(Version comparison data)
┌──

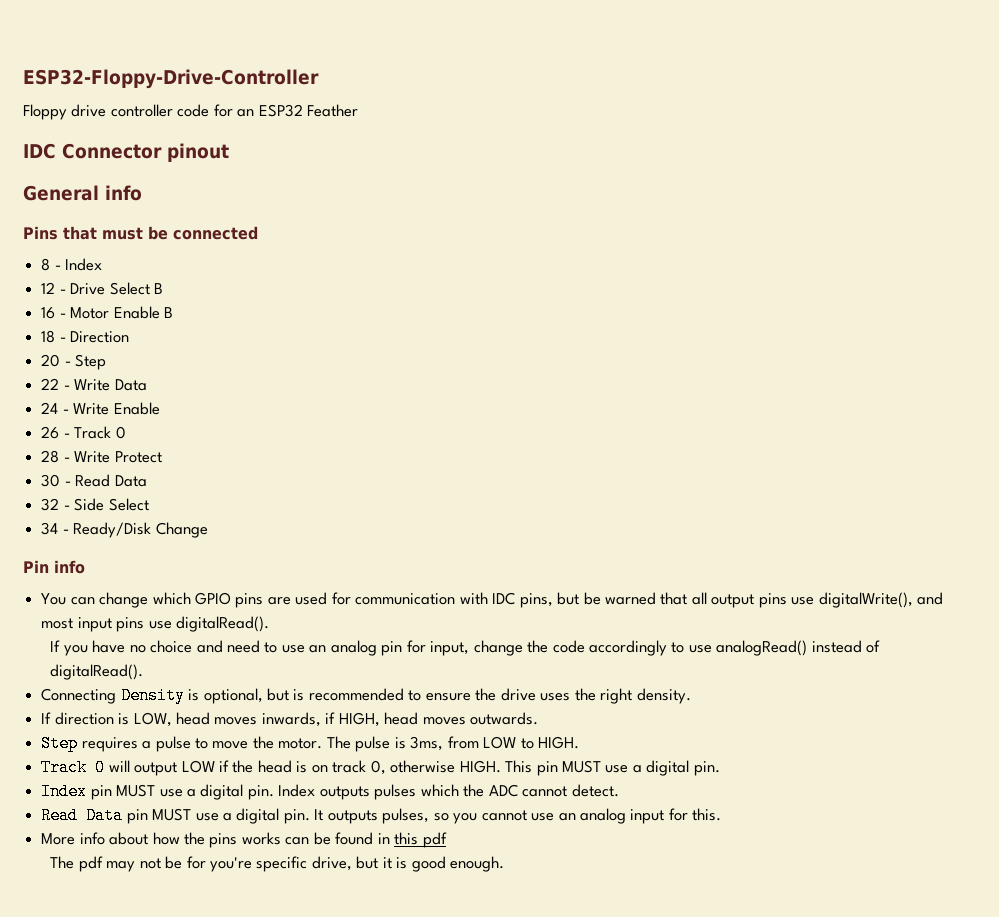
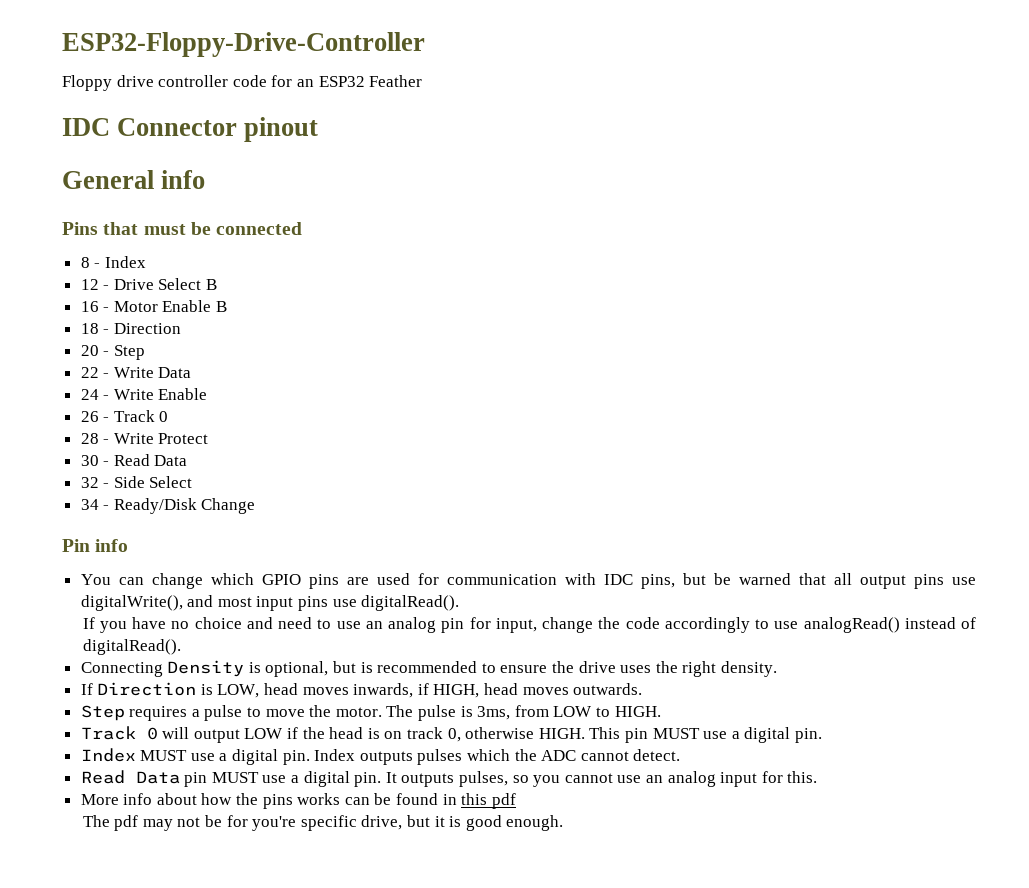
- If direction is LOW, head moves inwards, if HIGH, head moves outwards.
+ If Direction is LOW, head moves inwards, if HIGH, head moves outwards.
- Index pin MUST use a digital pin.
+ Index MUST use a digital pin.

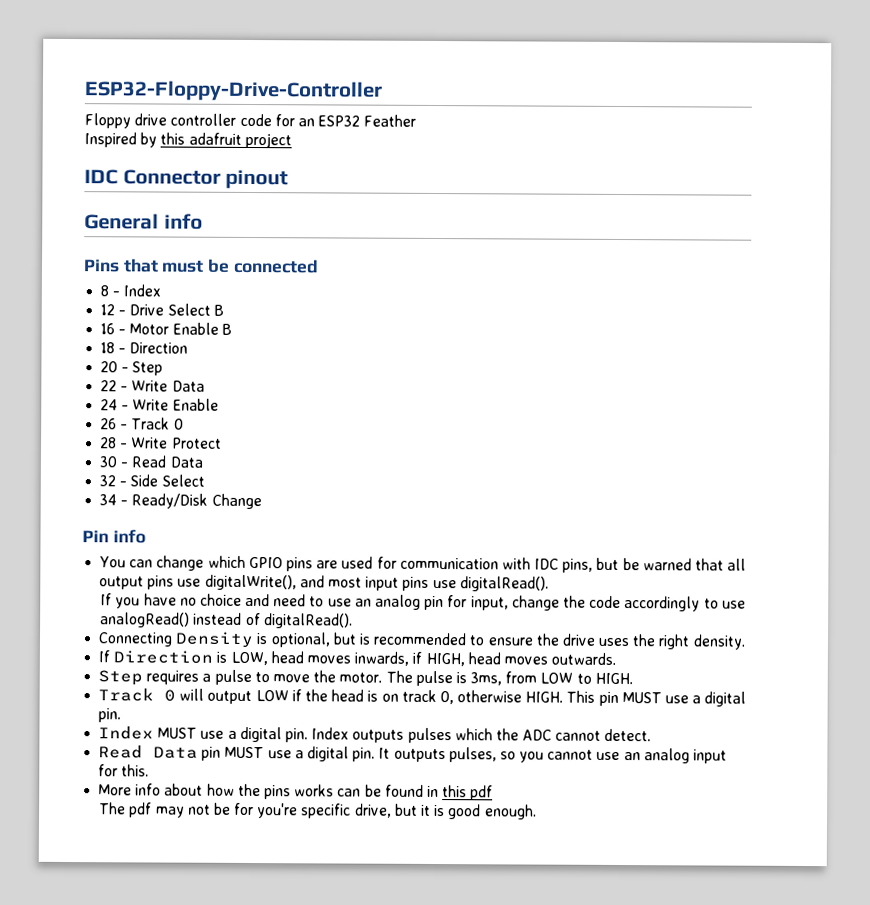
+ Inspired by this adafruit project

└──

[Your objective]
Starting at the line that contains "Index MUST use a digital pin.", please write out each line through the last line of the data, both ends included, and keep pictures out of the copy.

[Task output]
+ Index MUST use a digital pin.

+ Inspired by this adafruit project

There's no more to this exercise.